在過往研究中，為提升基礎設施運用車間通訊網路(Vehicular Ad hoc Networks; VANETs)傳送到訊息到車輛的效率，有提出利用目標車輛行車路徑預測車輛可能的訊息會合點，以增進傳送成功率的方法。然而，這些方法並沒有去考慮行車環境對車輛的影響，以及會合點彼此之間的地緣關係。更甚者，當車輛發生繞路事件時，這些研究也無法針對此類事件做出相對應的處理。因此，我們在這篇論文提出兩個方法－eTGMD和tc-eTGMD，來解決上述問題。eTGMD 設計主要是在忽略繞路事件所造成的影響下，希望以最少的封包去完成群組車輛的訊息傳遞。其主要設計原理是去探索群組內車輛的未來行車路徑，找出幾個適切的訊息會合點，再利用群播樹(multicast tree)將訊息傳至這些會合點，待群組車輛經過時接收。具體而言，eTGMD運用迭代法，在每回合使用貪婪演算法去找出能以最少封包量服務最多車輛的點，再把選出的會合點加入群播樹。為驗證其效能，我們針對eTGMD利用數學模型分析執行效能及執行時間，亦提出電腦模擬模型來研究所設計之協定的效能。第二個方法tc-eTGMD則是致力於當繞路事件對傳輸效能造成影響時，提供一個有效率的解法，以維持傳送成功率。其主要設計原理是試圖去降低處理繞路事件時兩個必要的程序─繞路通知、以及路徑再規劃─所消耗的網路資源。具體而言，我們將運作環境切成若干個小型的區塊，並在各區塊中找出伺服的代理人協助處理繞路事件，以減低每次的處理時間以及伺服器的運算資源。為了因應分區的路徑建立議題，我們亦提出相對應的階層式建樹協定。為驗證tc-eTGMD的效能，我們提出電腦模擬模型來研究繞路事件帶來的效能影響以及所設計之協定的效能。
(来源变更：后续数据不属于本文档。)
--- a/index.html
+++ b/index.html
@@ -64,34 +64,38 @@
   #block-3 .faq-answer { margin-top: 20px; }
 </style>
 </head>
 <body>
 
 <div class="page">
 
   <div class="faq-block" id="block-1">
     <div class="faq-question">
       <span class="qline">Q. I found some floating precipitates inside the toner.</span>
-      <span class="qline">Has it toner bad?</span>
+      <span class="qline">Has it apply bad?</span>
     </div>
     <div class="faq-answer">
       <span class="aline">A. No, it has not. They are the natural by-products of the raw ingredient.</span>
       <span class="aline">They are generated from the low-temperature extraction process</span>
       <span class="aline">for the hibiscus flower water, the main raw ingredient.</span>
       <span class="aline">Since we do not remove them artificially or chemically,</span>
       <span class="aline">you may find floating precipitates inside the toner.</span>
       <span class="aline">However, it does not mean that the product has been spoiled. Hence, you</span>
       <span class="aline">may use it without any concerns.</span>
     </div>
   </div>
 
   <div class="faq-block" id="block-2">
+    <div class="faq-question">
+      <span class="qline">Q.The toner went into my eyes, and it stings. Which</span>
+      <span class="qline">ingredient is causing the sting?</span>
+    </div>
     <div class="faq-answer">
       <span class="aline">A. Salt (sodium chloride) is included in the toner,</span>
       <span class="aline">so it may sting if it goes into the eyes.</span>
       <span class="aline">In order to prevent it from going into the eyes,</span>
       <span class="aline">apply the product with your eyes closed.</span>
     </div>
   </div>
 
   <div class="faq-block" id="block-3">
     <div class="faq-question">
In the literature, future vehicle trajectories have been exploited to improve the performance of challenging infrastructure-to-vehicle (I2V) group message delivery over vehicular ad hoc networks. However, most of these researches separately handles the rendezvous point selection and the multicast tree construction, results in significantly restricting the overall message delivery performance. Moreover, they do not consider that the destination vehicles make take unexpected detours. To resolve these issues, this dissertation designs a series of trajectory-based I2V group message delivery protocol, eTGMD and tc-eTGMD, for delay-tolerant vehicular applications. The first work, eTGMD, applies for low/non-detour-event environment. The goal of eTGMD is to minimize the overall transmission cost under the premise that the delay constraint is guaranteed. It is achieved by iteratively selecting a promising rendezvous point and extending the current multicast tree to cover the selected rendezvous point. The second work, tc-eTGMD, designs for high-detour event environment. The objective of tc-eTGMD is to design a I2V group message delivery protocol which can handle the detour events with the lowest required overhead. Specifically, when member vehicles take detours, rather than rebuilding the whole tree, tc-eTGMD tries to only redeploy the routes to the detour vehicles. Theoretical analysis and simulation results show the effectiveness of the proposed trajectory-based I2V group message protocols in computational complexity, packet delivery ratio, and the transmission overhead.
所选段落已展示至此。